### INSTRUCTIONS FOR THE TASK
Your copy should repeat each record below exactly and contain no images.

[Dataset excerpts]

● ● ● ● ●

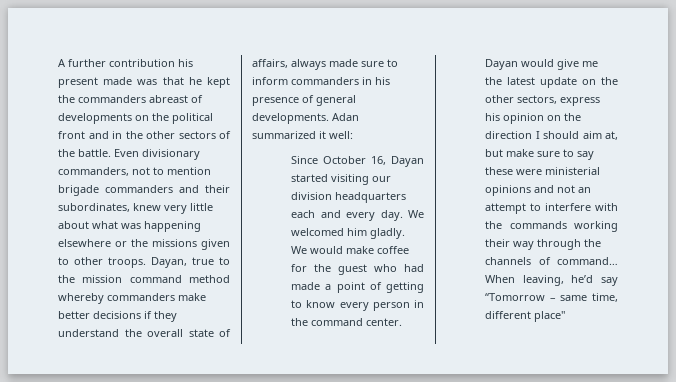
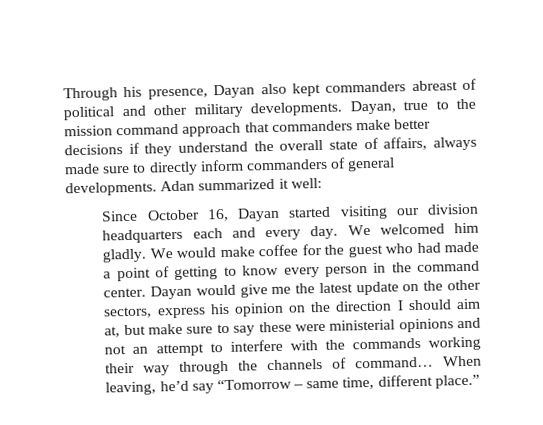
- A further contribution his present made was that he kept the commanders abreast of developments on the political front and in the other sectors of the battle. Even divisionary commanders, not to mention brigade commanders and their subordinates, knew very little about what was happening elsewhere or the missions given to other troops.
+ Through his presence, Dayan also kept commanders abreast of political and other military developments.
- Dayan, true to the mission command method whereby commanders make better decisions if they understand the overall state of affairs, always made sure to inform commanders in his presence of general developments.
+ Dayan, true to the mission command approach that commanders make better decisions if they understand the overall state of affairs, always made sure to directly inform commanders of general developments.
- When leaving, he’d say “Tomorrow – same time, different place"
+ When leaving, he’d say “Tomorrow – same time, different place.”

● ● ● ● ●

### EXERCISE ANSWER
- A further contribution his present made was that he kept the commanders abreast of developments on the political front and in the other sectors of the battle. Even divisionary commanders, not to mention brigade commanders and their subordinates, knew very little about what was happening elsewhere or the missions given to other troops.
+ Through his presence, Dayan also kept commanders abreast of political and other military developments.
- Dayan, true to the mission command method whereby commanders make better decisions if they understand the overall state of affairs, always made sure to inform commanders in his presence of general developments.
+ Dayan, true to the mission command approach that commanders make better decisions if they understand the overall state of affairs, always made sure to directly inform commanders of general developments.
- When leaving, he’d say “Tomorrow – same time, different place"
+ When leaving, he’d say “Tomorrow – same time, different place.”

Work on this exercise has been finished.